• _TASK ITEM_: I'd like the entries reproduced exactly, with all pictures omitted.

###

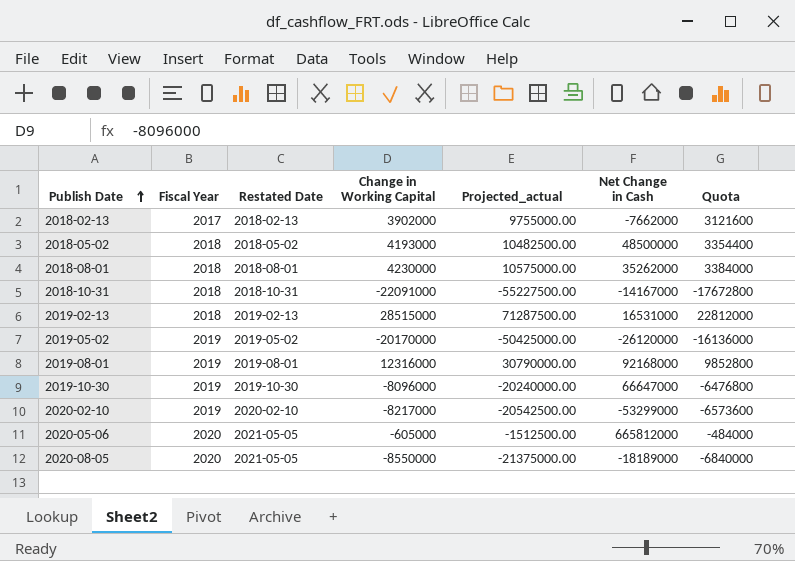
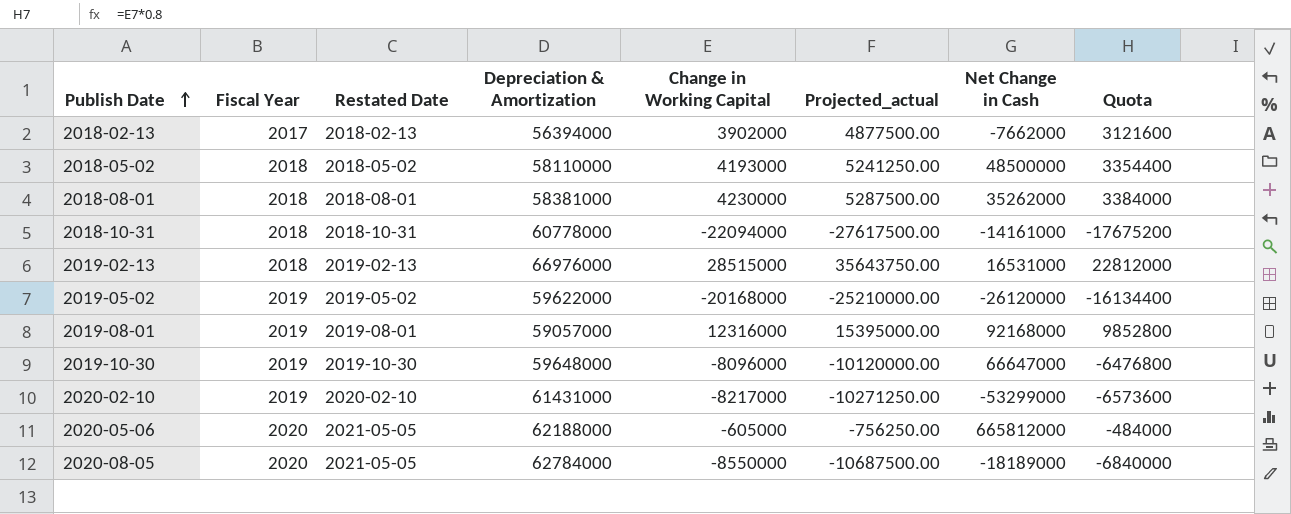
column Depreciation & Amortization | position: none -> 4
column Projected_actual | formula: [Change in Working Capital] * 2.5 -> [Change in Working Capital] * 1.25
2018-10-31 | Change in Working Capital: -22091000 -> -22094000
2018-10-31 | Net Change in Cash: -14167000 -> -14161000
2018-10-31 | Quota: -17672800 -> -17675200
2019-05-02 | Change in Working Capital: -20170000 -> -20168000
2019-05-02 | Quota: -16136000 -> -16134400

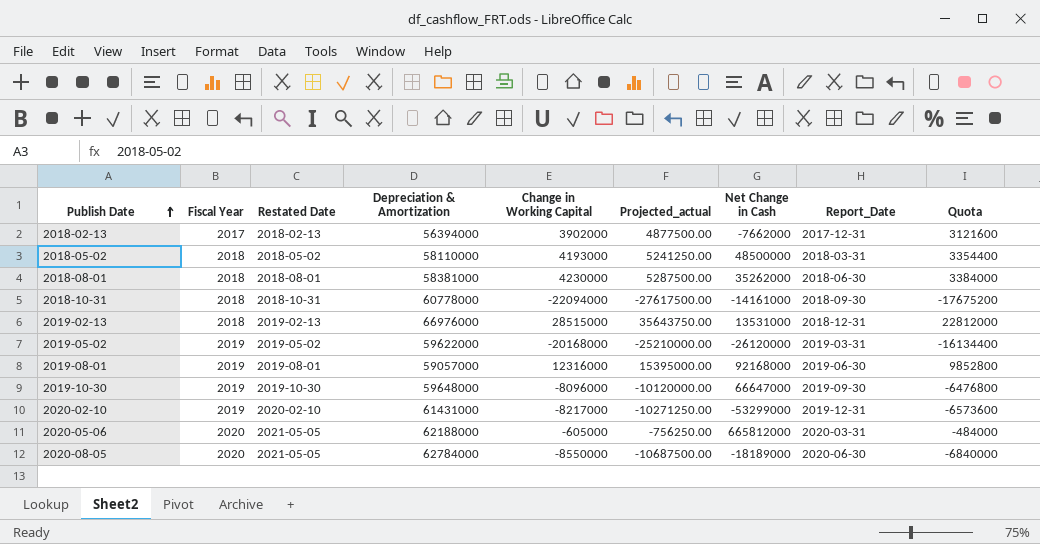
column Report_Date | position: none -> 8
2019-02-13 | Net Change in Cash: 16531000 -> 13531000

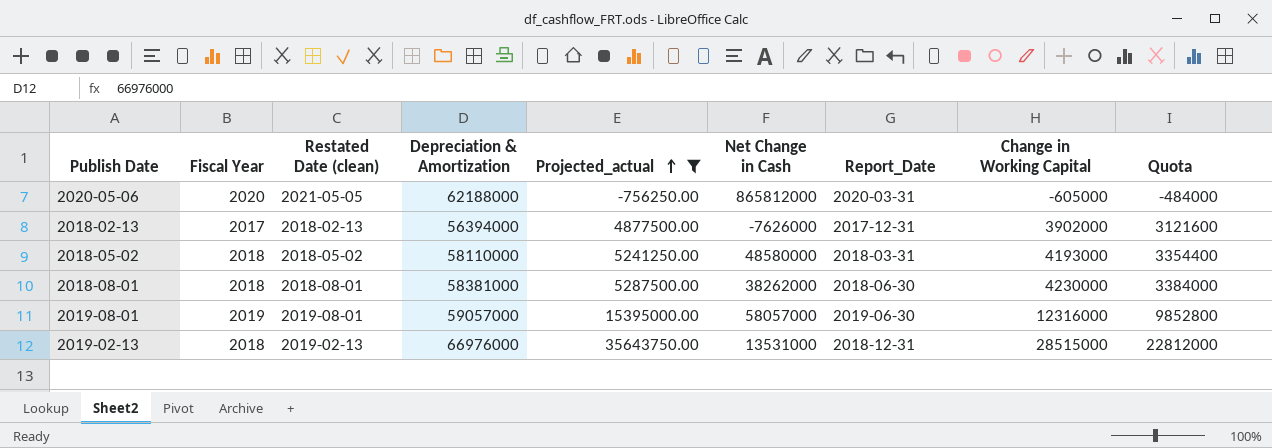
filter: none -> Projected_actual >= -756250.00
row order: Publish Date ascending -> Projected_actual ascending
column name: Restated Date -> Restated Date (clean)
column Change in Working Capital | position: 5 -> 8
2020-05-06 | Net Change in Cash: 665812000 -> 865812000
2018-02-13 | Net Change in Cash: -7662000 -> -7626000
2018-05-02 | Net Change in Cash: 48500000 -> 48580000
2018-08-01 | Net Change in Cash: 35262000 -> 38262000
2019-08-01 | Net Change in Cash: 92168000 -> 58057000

###

• _SOLUTION FOR THIS PROBLEM_:
column Depreciation & Amortization | position: none -> 4
column Projected_actual | formula: [Change in Working Capital] * 2.5 -> [Change in Working Capital] * 1.25
2018-10-31 | Change in Working Capital: -22091000 -> -22094000
2018-10-31 | Net Change in Cash: -14167000 -> -14161000
2018-10-31 | Quota: -17672800 -> -17675200
2019-05-02 | Change in Working Capital: -20170000 -> -20168000
2019-05-02 | Quota: -16136000 -> -16134400

column Report_Date | position: none -> 8
2019-02-13 | Net Change in Cash: 16531000 -> 13531000

filter: none -> Projected_actual >= -756250.00
row order: Publish Date ascending -> Projected_actual ascending
column name: Restated Date -> Restated Date (clean)
column Change in Working Capital | position: 5 -> 8
2020-05-06 | Net Change in Cash: 665812000 -> 865812000
2018-02-13 | Net Change in Cash: -7662000 -> -7626000
2018-05-02 | Net Change in Cash: 48500000 -> 48580000
2018-08-01 | Net Change in Cash: 35262000 -> 38262000
2019-08-01 | Net Change in Cash: 92168000 -> 58057000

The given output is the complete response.